(Saved entries)
====
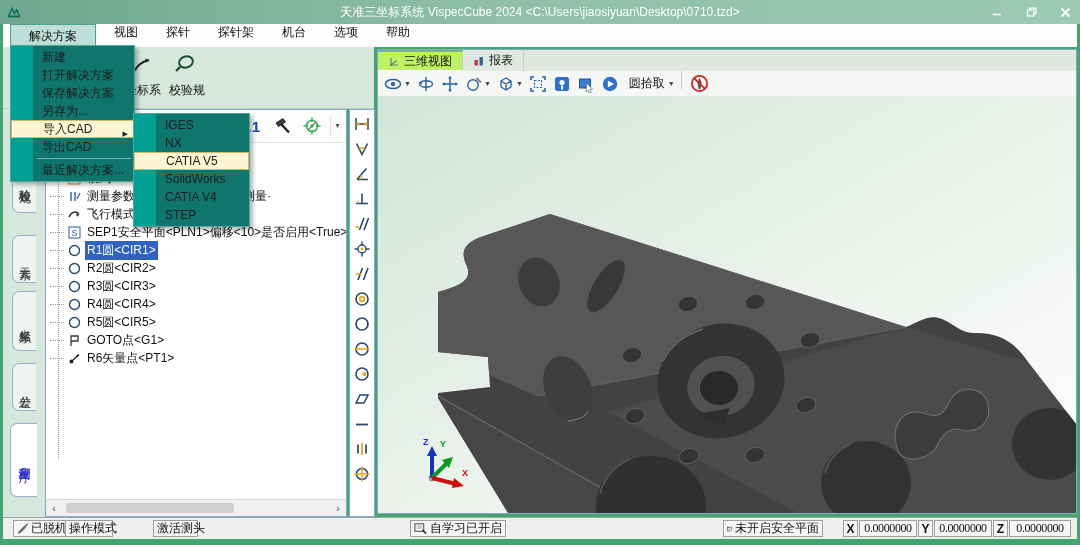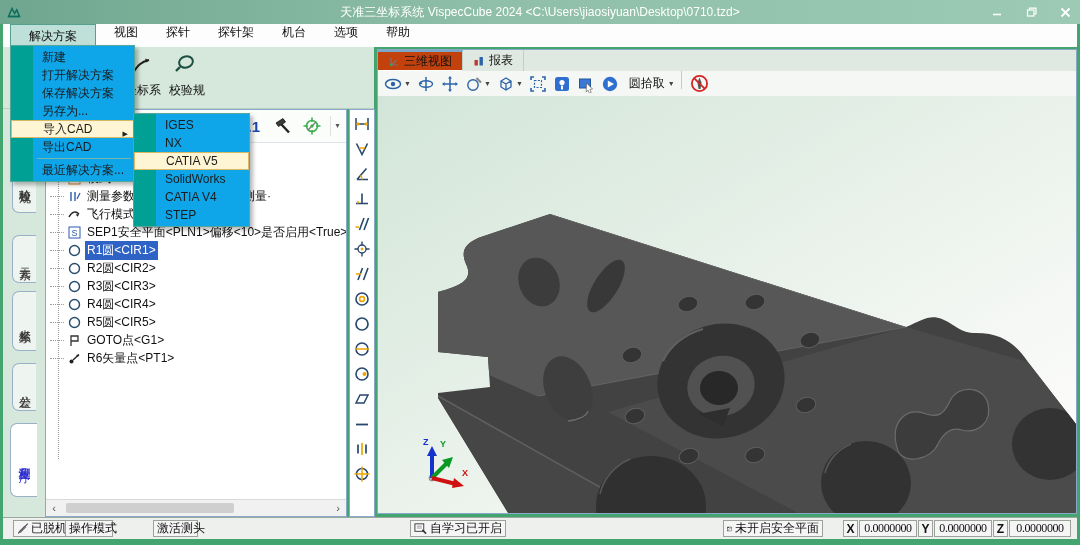"新建" .popup { background: #0ea5e9 -> #0f766e }
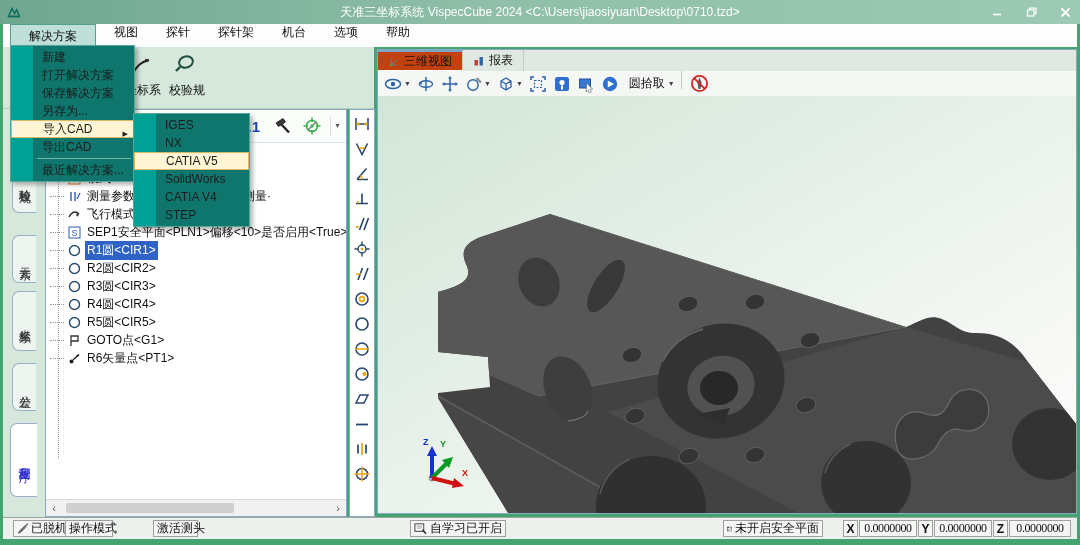"三维视图" .vtab.active { background: #c2410c -> #bef264 }
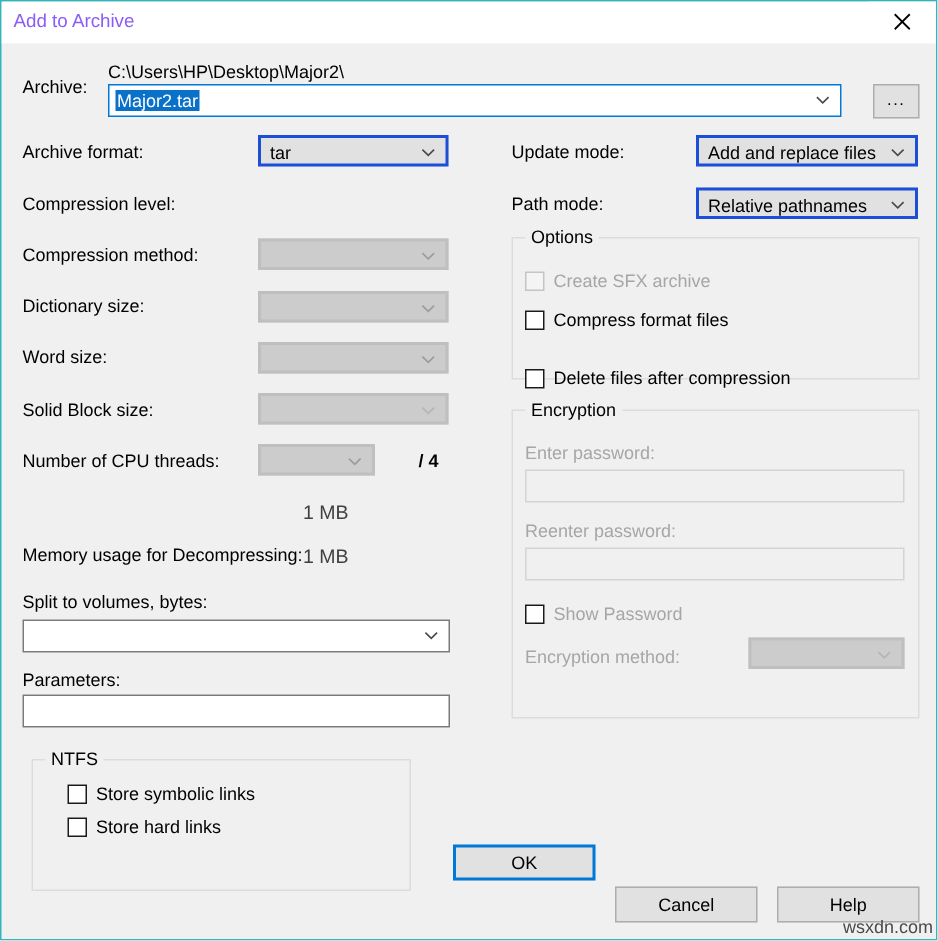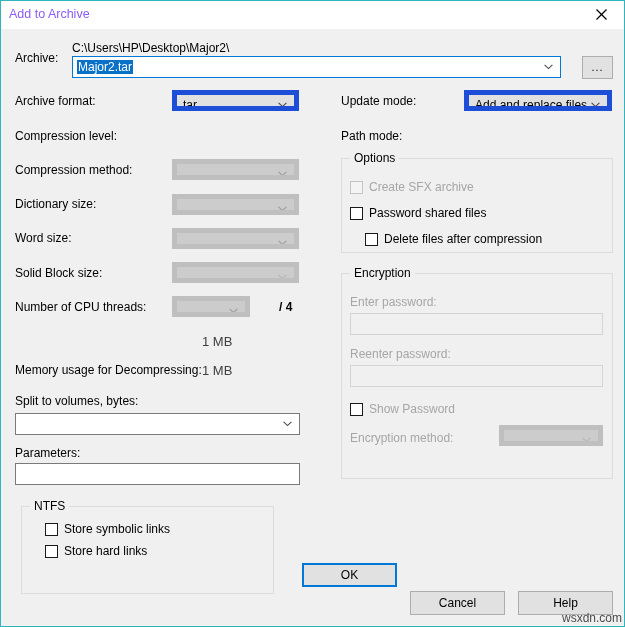"tar" .combo { border: 5px solid #1d4ed8 -> 2px solid #1d4ed8 }
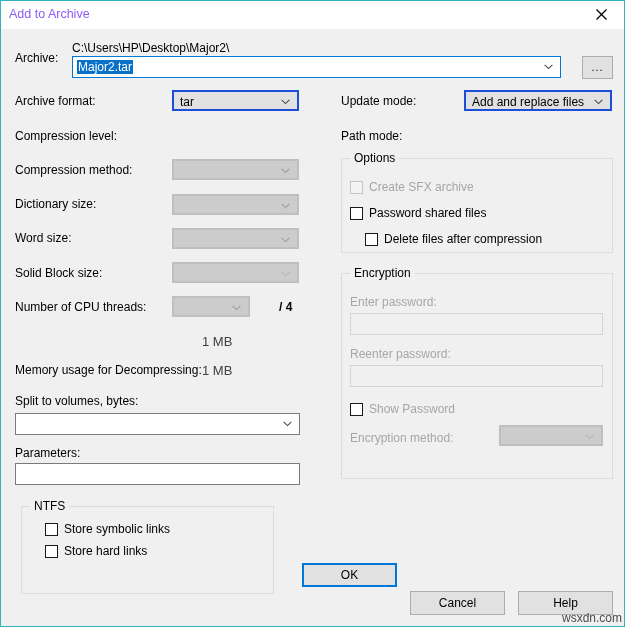"Relative pathnames" div.combo { html: none -> <div> <span>Relative pathnames</span> <span> <svg> <path></path> </svg> </span> </div> }
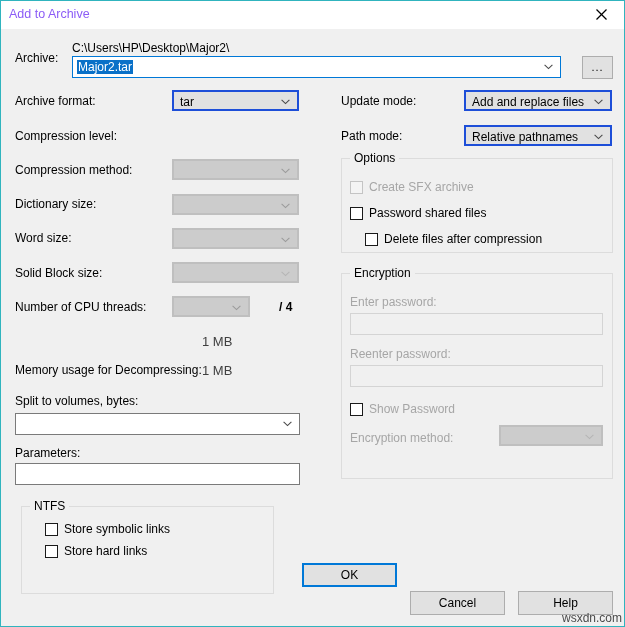"Password shared files" span.cbtext { text: Password shared -> Compress format }
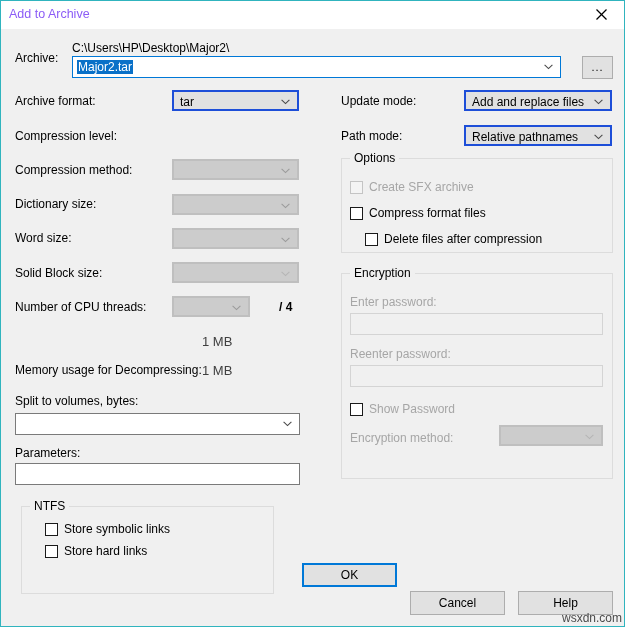"Delete files after compression" div.cbrow { margin-left: 15px -> none; top: 203px -> 216px }
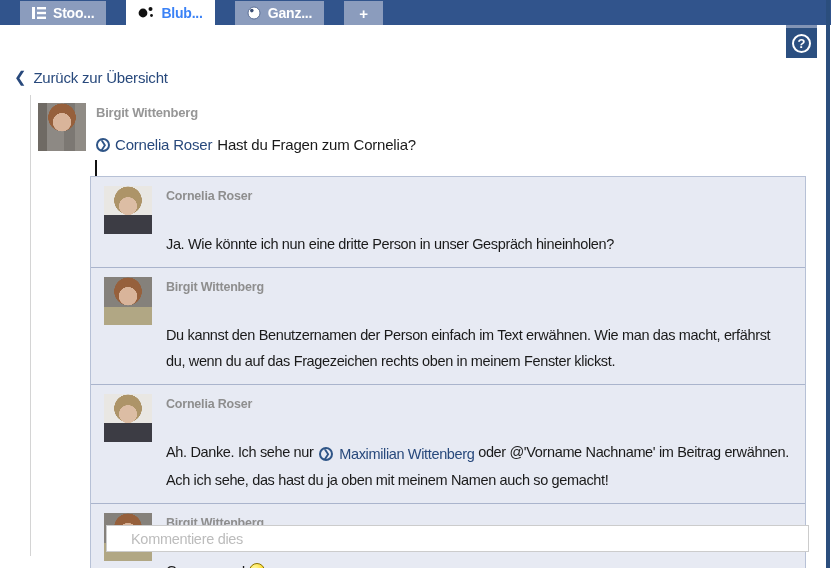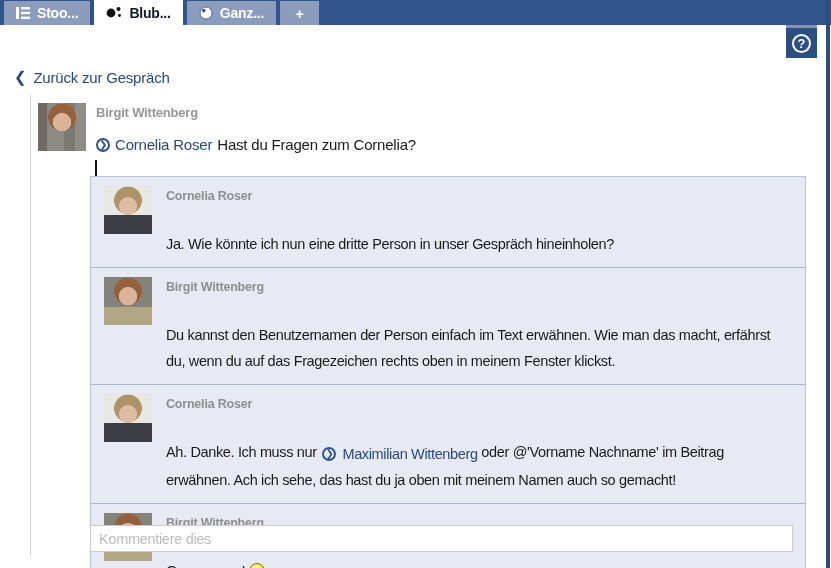"Stoo..." .tab { margin-left: 4px -> 20px }
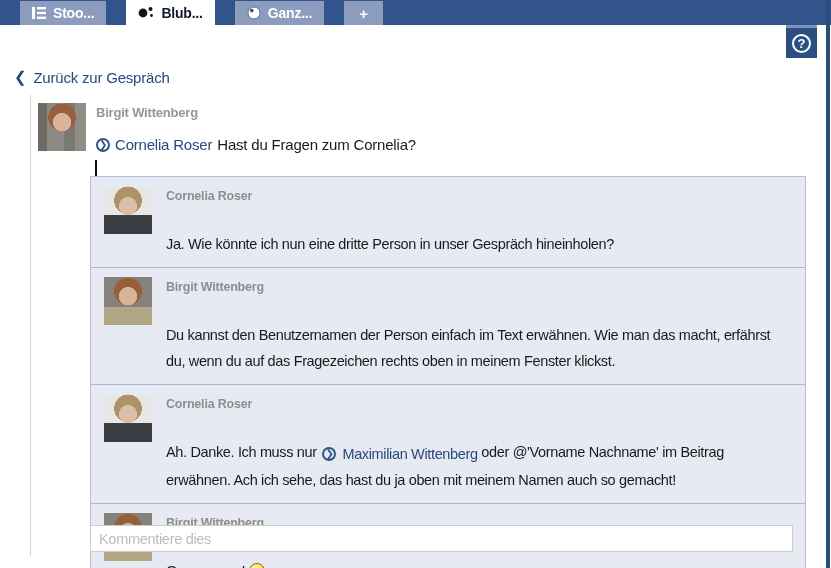"Blub..." .tab.active { color: #0f172a -> #3b82f6 }
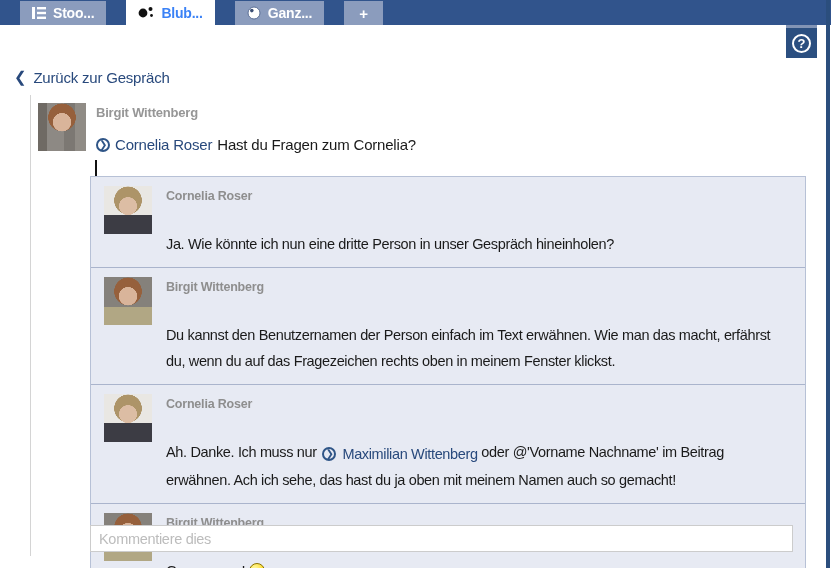"Zurück zur Gespräch" span { text: Gespräch -> Übersicht }
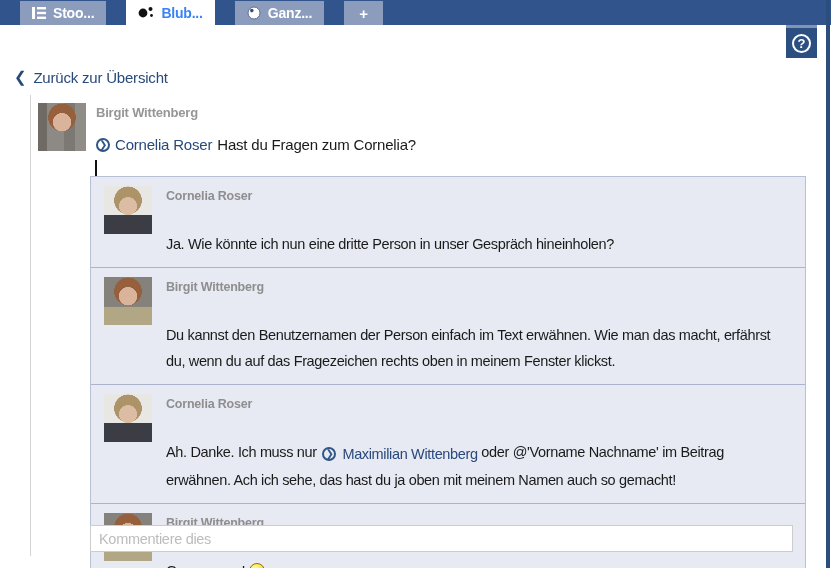"Ah. Danke. Ich muss nur" span { text: muss -> sehe }
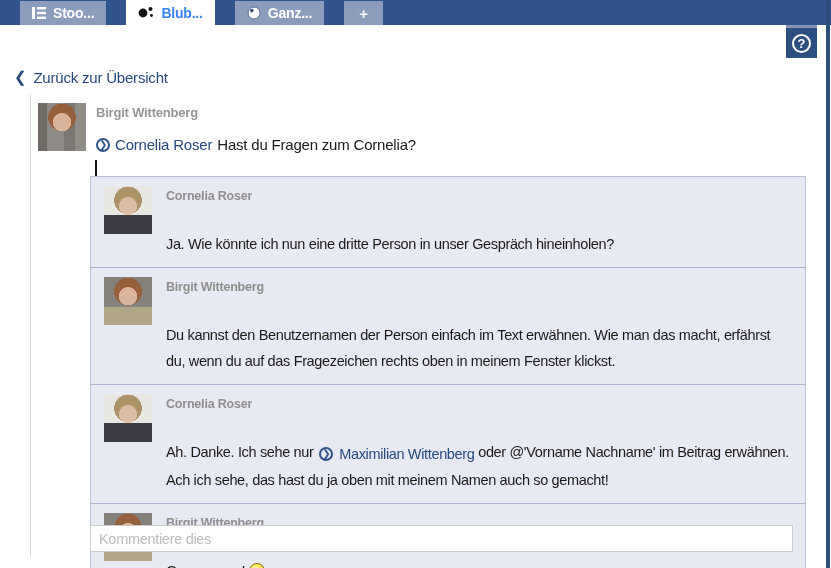"Kommentiere dies" .comment-input { left: 90px -> 106px; padding: 0 8px -> 0 24px }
====
YOUR INSTRUCTIONS: Reproduce all the entries above exactly. Include no images.

ANSWER FOR THE TASK:
"新建" .popup { background: #0ea5e9 -> #0f766e }
"三维视图" .vtab.active { background: #c2410c -> #bef264 }
"tar" .combo { border: 5px solid #1d4ed8 -> 2px solid #1d4ed8 }
"Relative pathnames" div.combo { html: none -> <div> <span>Relative pathnames</span> <span> <svg> <path></path> </svg> </span> </div> }
"Password shared files" span.cbtext { text: Password shared -> Compress format }
"Delete files after compression" div.cbrow { margin-left: 15px -> none; top: 203px -> 216px }
"Stoo..." .tab { margin-left: 4px -> 20px }
"Blub..." .tab.active { color: #0f172a -> #3b82f6 }
"Zurück zur Gespräch" span { text: Gespräch -> Übersicht }
"Ah. Danke. Ich muss nur" span { text: muss -> sehe }
"Kommentiere dies" .comment-input { left: 90px -> 106px; padding: 0 8px -> 0 24px }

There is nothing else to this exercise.